ACTION ITEM:
Copy word for word the lines in the records below, starting at the line with "none -> <div>Advertising" and ending at the line with "font-size: 16px ->". Skip the pictures.

ENTRIES PROVIDED:
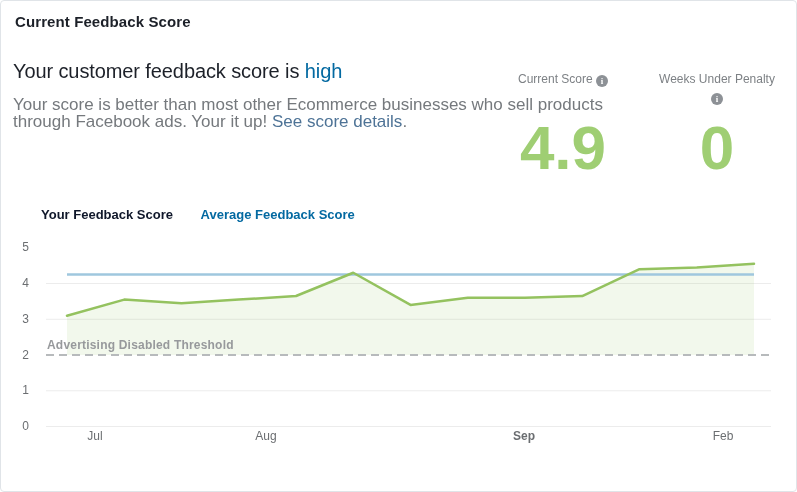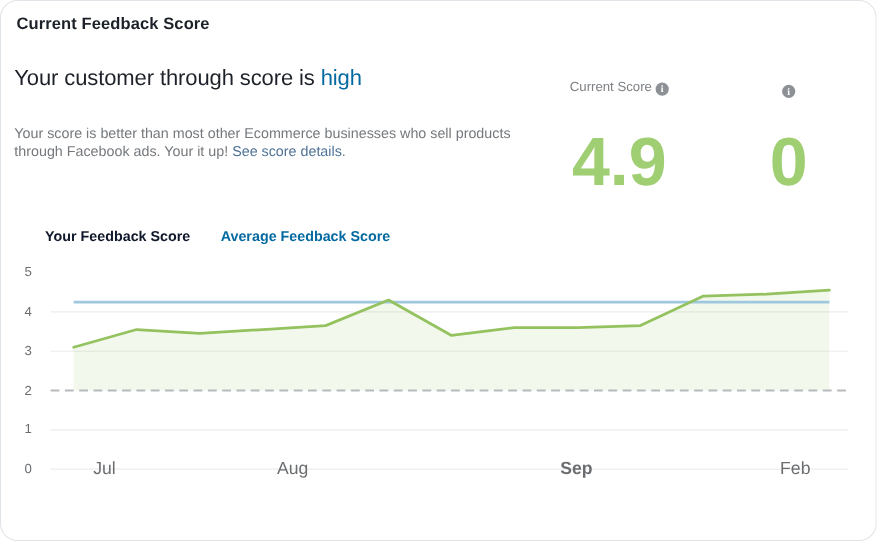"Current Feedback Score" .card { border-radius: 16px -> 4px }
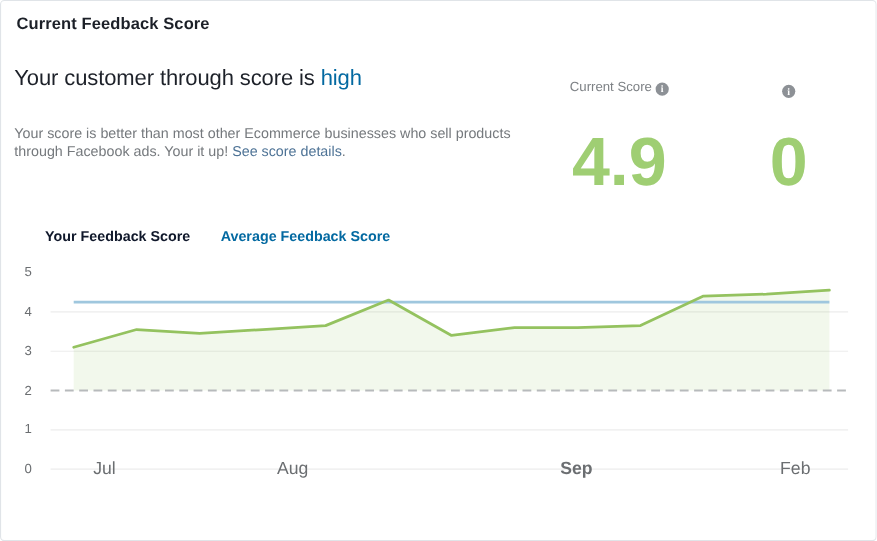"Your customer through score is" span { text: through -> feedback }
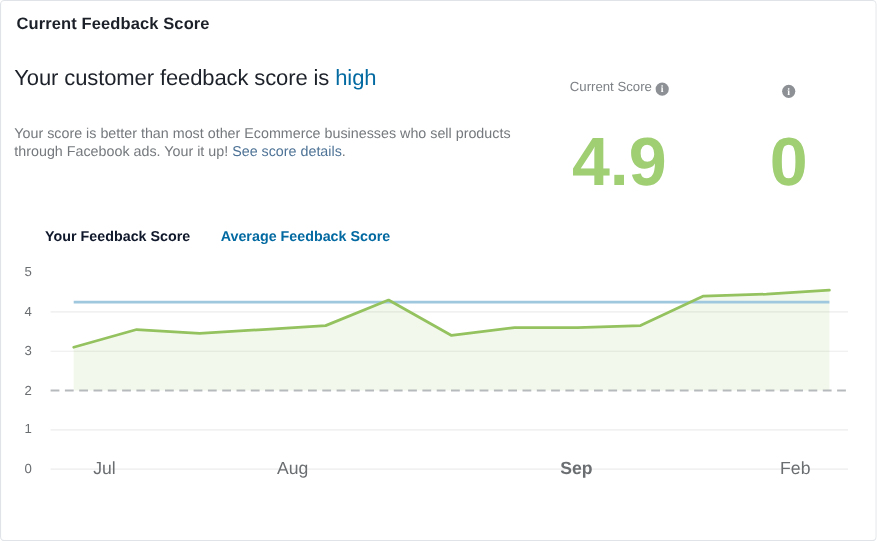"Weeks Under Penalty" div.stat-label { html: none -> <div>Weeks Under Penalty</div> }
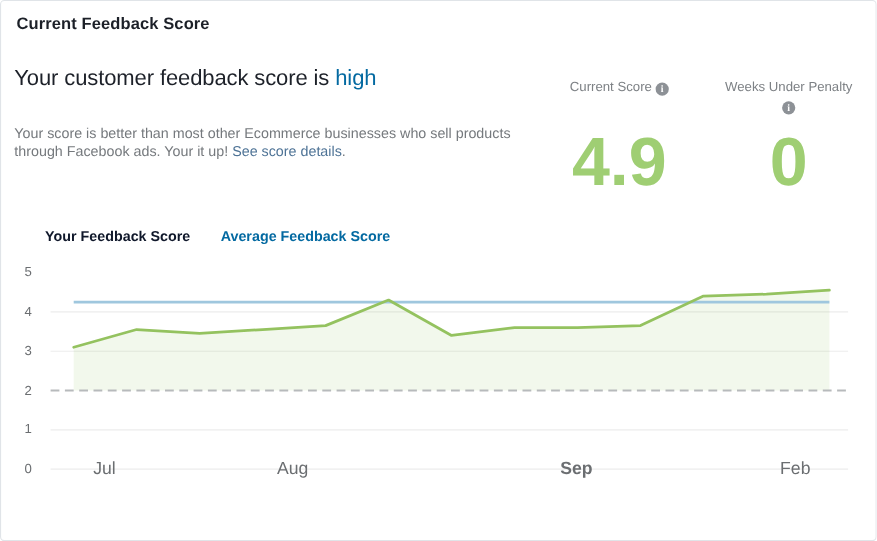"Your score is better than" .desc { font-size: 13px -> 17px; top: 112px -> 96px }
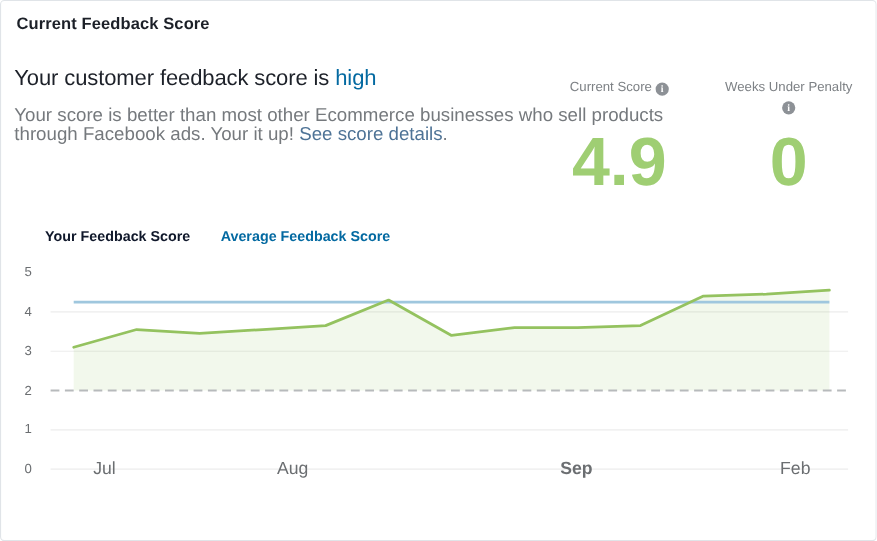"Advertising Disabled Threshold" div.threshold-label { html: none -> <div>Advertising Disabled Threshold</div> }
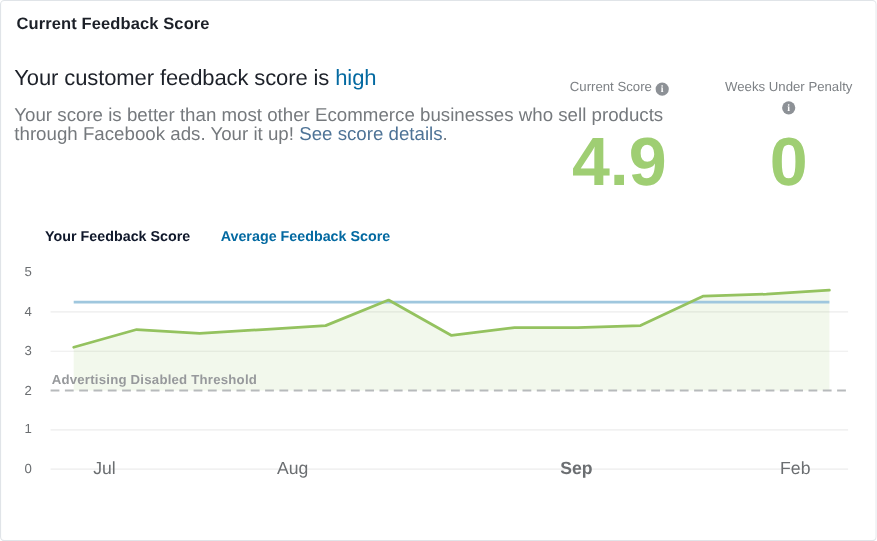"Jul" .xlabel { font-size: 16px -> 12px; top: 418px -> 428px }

---

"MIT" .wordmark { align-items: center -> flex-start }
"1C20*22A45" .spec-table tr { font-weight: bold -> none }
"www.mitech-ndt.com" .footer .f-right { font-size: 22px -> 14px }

SOLUTION BELOW:
"Advertising Disabled Threshold" div.threshold-label { html: none -> <div>Advertising Disabled Threshold</div> }
"Jul" .xlabel { font-size: 16px -> 12px; top: 418px -> 428px }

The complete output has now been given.